Actualités et tensions
Notre travail fait suite à une critique ambiante des applications de rencontre. Le 26 Février dernier, Le Monde publiait par exemple un article sur ces gens qui ont quitté Tinder. Sont évoquées la facilité, la misogynie, l’artificialité de ces applis, etc. Des scandales autour d’une sélection sociale des profils émaillent aussi le succès de Tinder en France (espace géographique de notre exploration), ce qui laisse penser que Tinder réduit les potentialités de rencontre.
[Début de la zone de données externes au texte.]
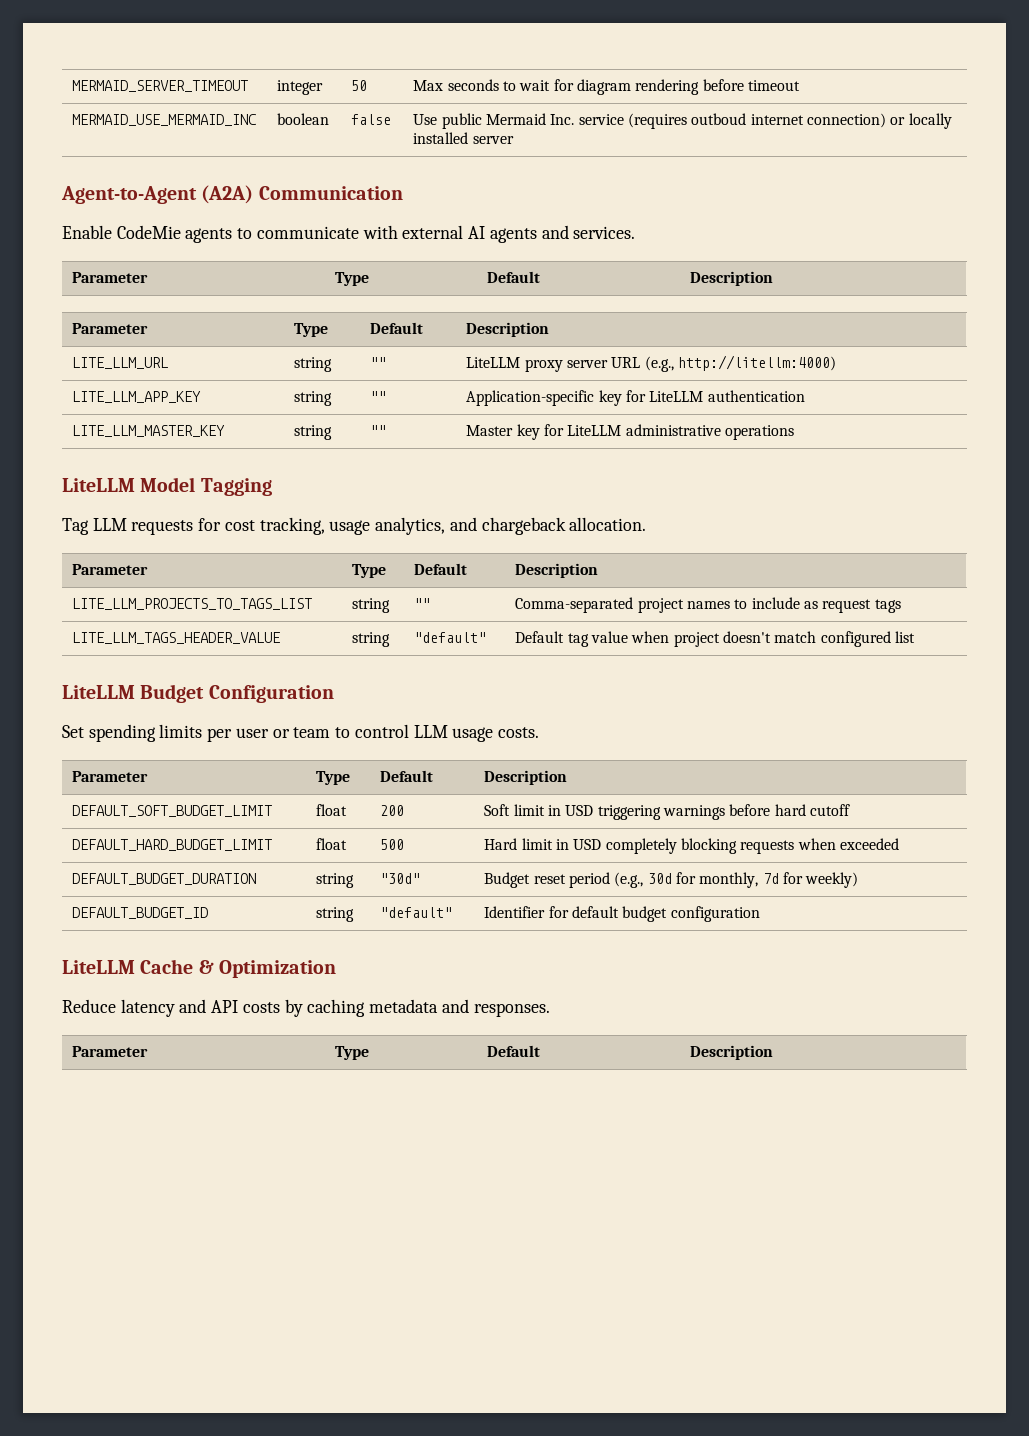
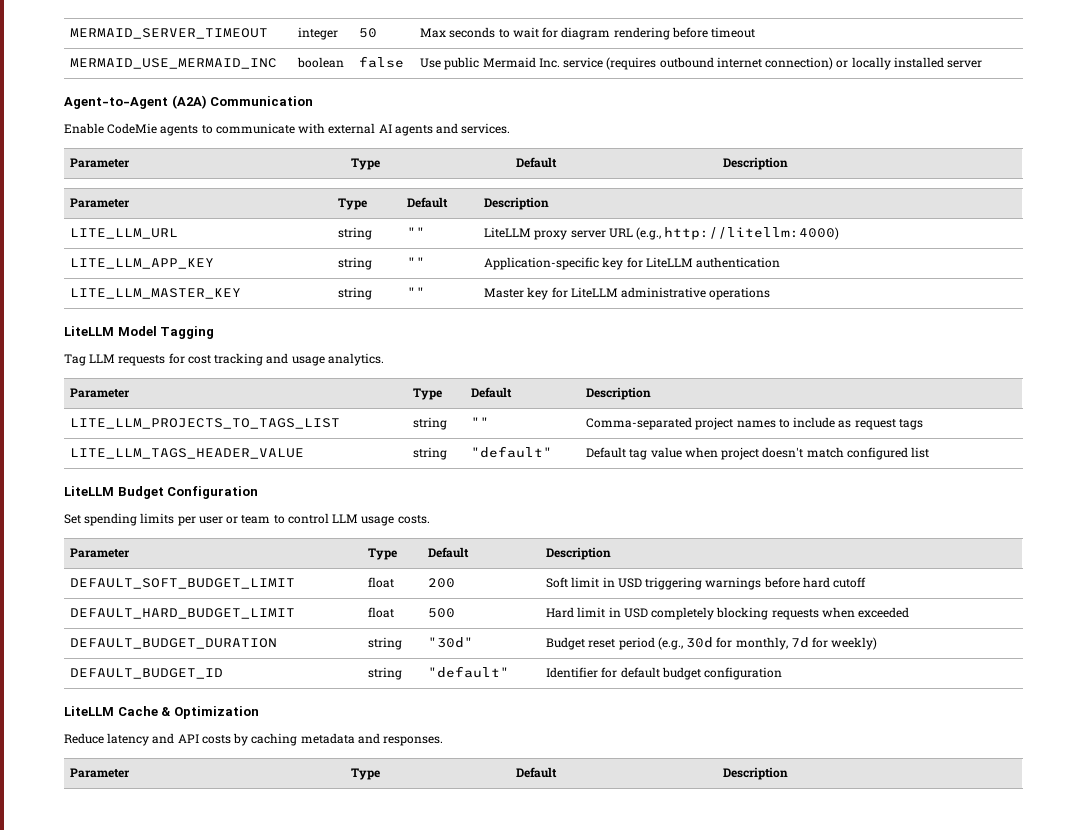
- MERMAID_USE_MERMAID_INC | boolean | false | Use public Mermaid Inc. service (requires outboud internet connection) or locally installed server
+ MERMAID_USE_MERMAID_INC | boolean | false | Use public Mermaid Inc. service (requires outbound internet connection) or locally installed server
- Tag LLM requests for cost tracking, usage analytics, and chargeback allocation.
+ Tag LLM requests for cost tracking and usage analytics.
Pourtant, à première vue, nous pourrions penser que nous sommes plus libres de nos rencontres quand elles ne se font pas dans les espaces traditionnels de rencontre : milieu scolaire et universitaire (influencés par le milieu social), milieu professionnel (qui le sont aussi), et loisirs (qui le sont aussi). Ce paradoxe a suscité notre questionnement et la problématique suivante :
La sociologue Eva Illouz est la première à travailler sur le sujet, dans un ouvrage sur le « non-amour » où elle évoque les ruptures, la solitude et l’effondrement des relations amoureuses à l’époque contemporaine. Elle indique que la rencontre en ligne favorise la multiplication des partenaires potentiels, et donc des relations sans lendemain. Son travail demeure critiqué pour sa faiblesse empirique et son manque de nuance. Marie Bergström, grande spécialiste du sujet, s’attaque également à sa vision des choses. Pour elle, les usages sont davantage diversifiés. Elle reprend la notion de « désencastrement » proposée par l’économiste Karl Polanyi pour montrer que le capitalisme tend à retirer les activités de la sphère privée pour les mettre dans une sphère collective et générer du profit, et applique ce phénomène aux applications de rencontre. Enfin, il faut ajouter que de nombreux travaux journalistiques ont été menés sur le rôle caché des algorithmes sur Tinder, par Judith Duportail notamment.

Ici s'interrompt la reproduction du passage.